Georg Mehlis (8 March 1878 in Hanover – 13 November 1942 Freiburg im Breisgau) was a German neo-Kantian philosopher. Initially he was a philosopher of history in the style of Heinrich Rickert.

He edited (with Richard Kroner) Logos, Internationale Zeitschrift für Philosophie der Kultur, from 1910 (Logos was the title from 1912), with contributions by many leading German intellectual figures; which had an Italian stable-mate from 1914.

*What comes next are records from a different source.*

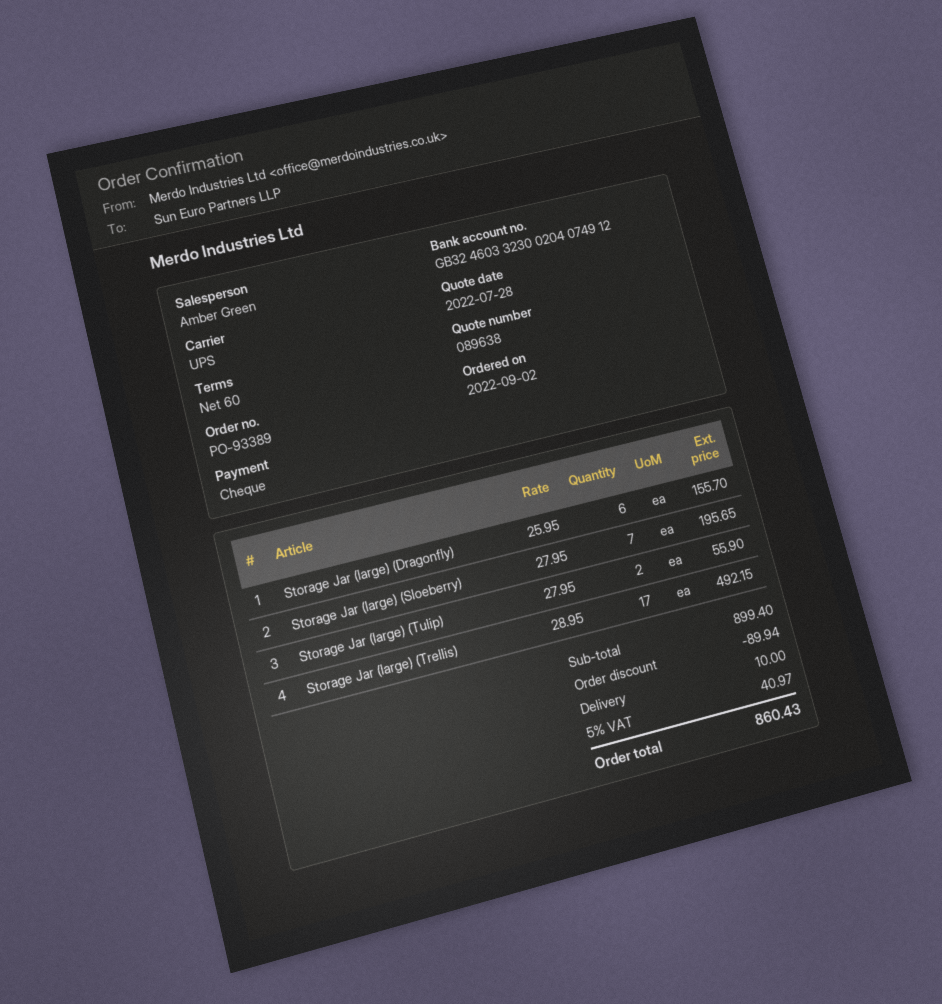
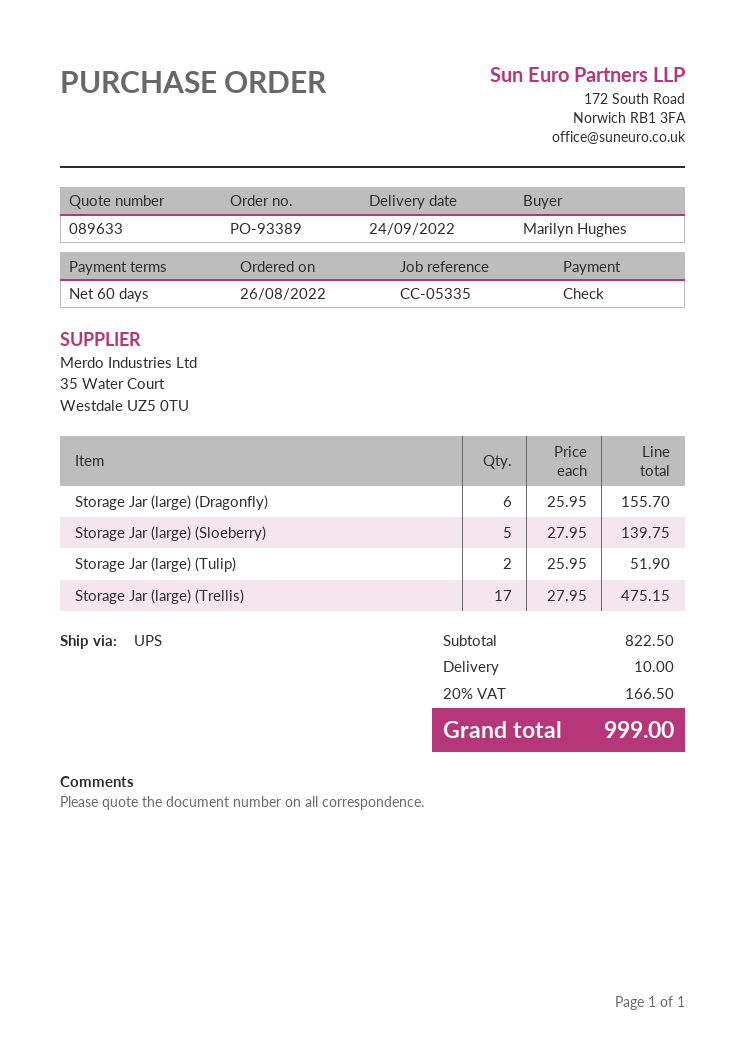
quote number: 089638 -> 089633
order date: 2022-09-02 -> 2022-08-26
Storage Jar (large) (Sloeberry): 7 x 27.95 = 195.65 -> 5 x 27.95 = 139.75
Storage Jar (large) (Tulip): 2 x 27.95 = 55.90 -> 2 x 25.95 = 51.90
Storage Jar (large) (Trellis): 17 x 28.95 = 492.15 -> 17 x 27.95 = 475.15
subtotal: 899.40 -> 822.50
discount: 89.94 -> none
tax: 5% = 40.97 -> 20% = 166.50
total: 860.43 -> 999.00

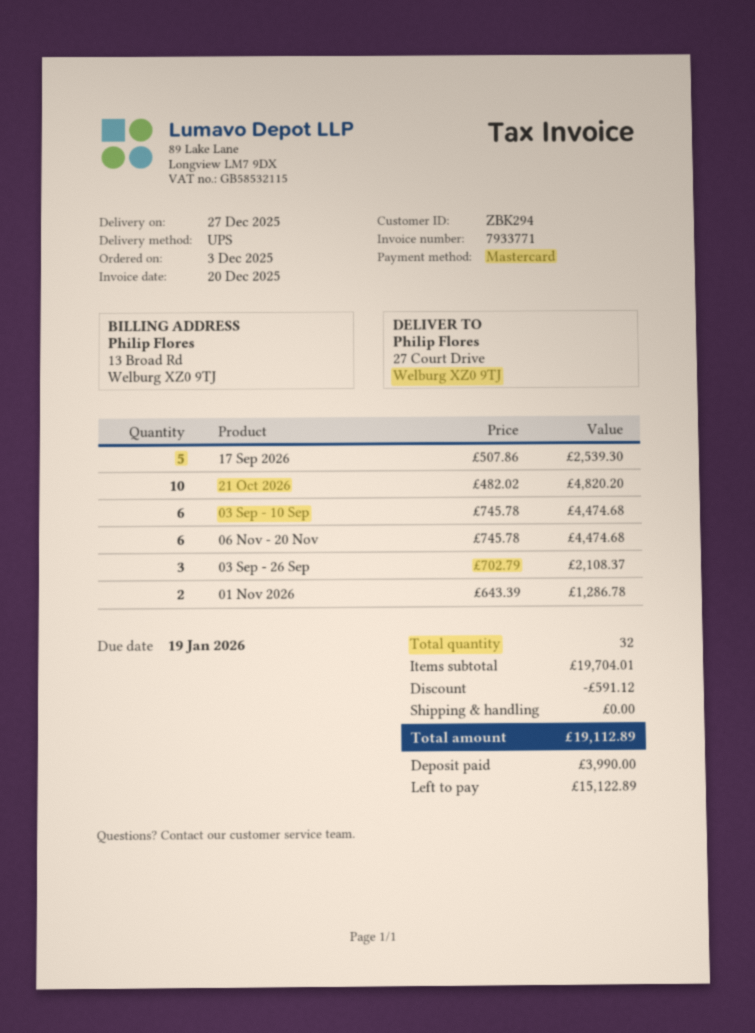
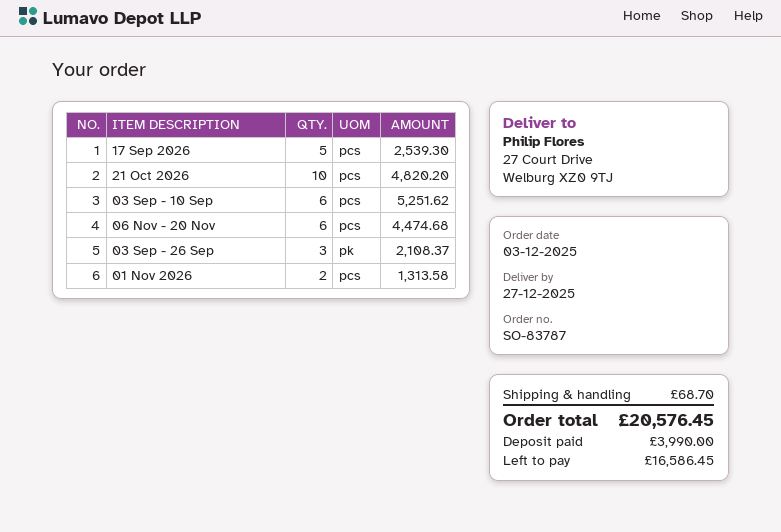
03 Sep - 10 Sep: 6 for 4474.68 -> 6 for 5251.62
01 Nov 2026: 2 for 1286.78 -> 2 for 1313.58
discount: 591.12 -> none
shipping: 0.00 -> 68.70
total: 19112.89 -> 20576.45
balance: 15122.89 -> 16586.45

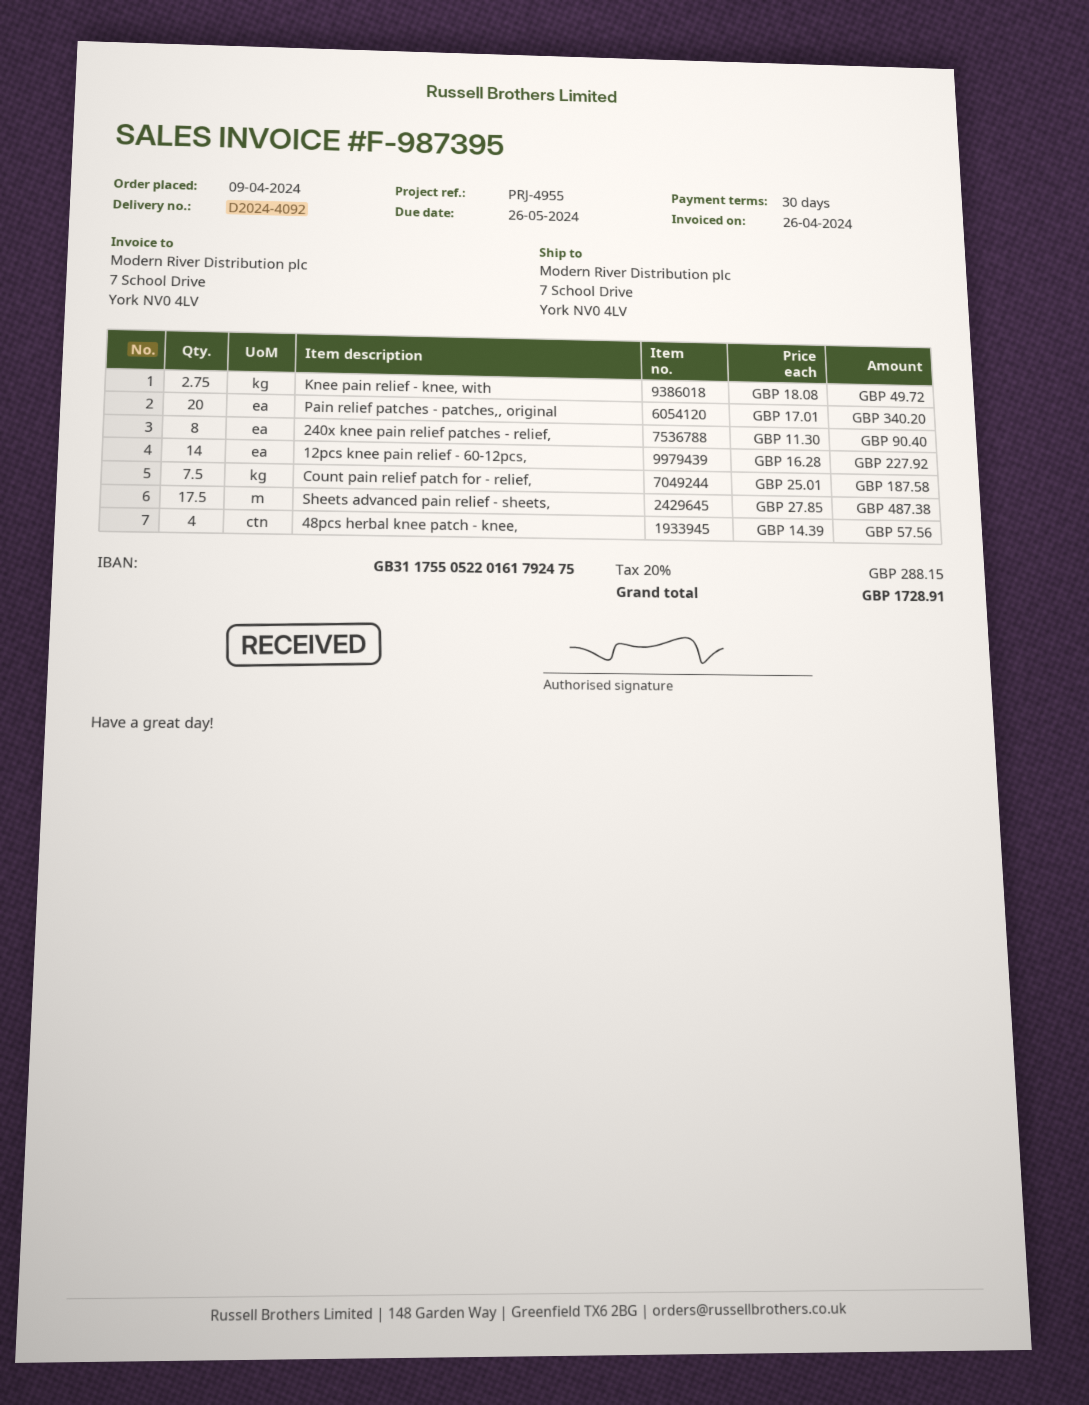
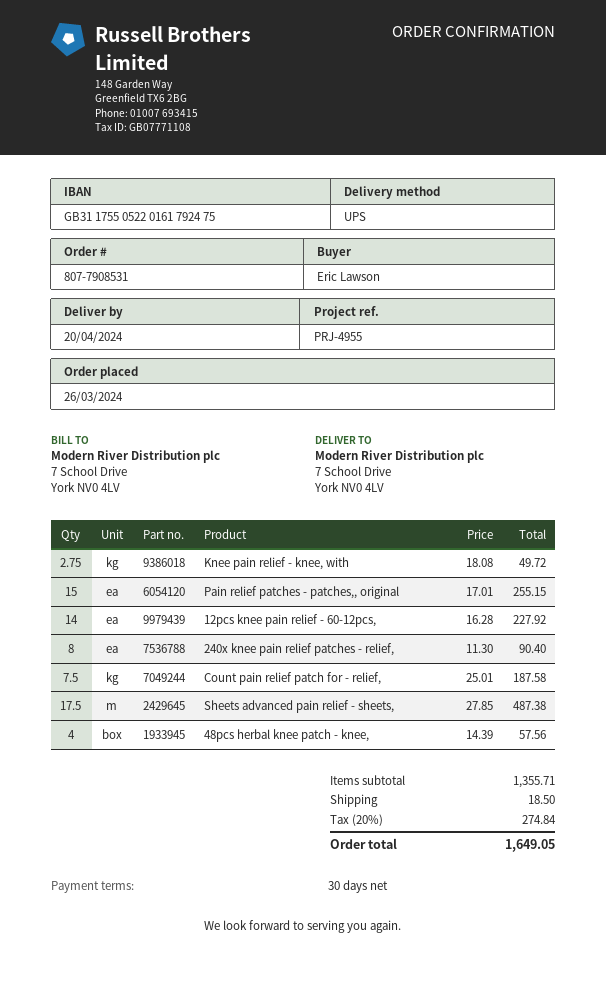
order date: 2024-04-09 -> 2024-03-26
Pain relief patches - patches,, original: 20 x 17.01 = 340.20 -> 15 x 17.01 = 255.15
shipping: none -> 18.50
tax: 20% = 288.15 -> 20% = 274.84
total: 1728.91 -> 1649.05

He turned in the 1920s to an interest in mysticism; and then wrote books on fascism. His ideas on aesthetics have been taken up by Suzanne Langer.

==Works==
- Die Geschichtsphilosophie Auguste Comtes (1909)
- Einführing in ein Systeme der Religionsphilosophie (1917)
- Probleme der Ethik (1918)
- Über Formen der modernen Lyrik und Epik (Axel Lübbe). Eine kunstphilosophische Studie (1922)
- Die deutsche Romantik (1922)
- Plotin (1924)
- Die Mystik in der Fülle ihrer Erscheinungsformen in allen Zeiten und Kulturen (1927)
- Die Idee Mussolinis und der Sinn des Faschismus (1928)
- Der Staat Mussolinis (1929)
- Philosophie der Gegenwart (1932)
- Freiheit und Faschismus (1934)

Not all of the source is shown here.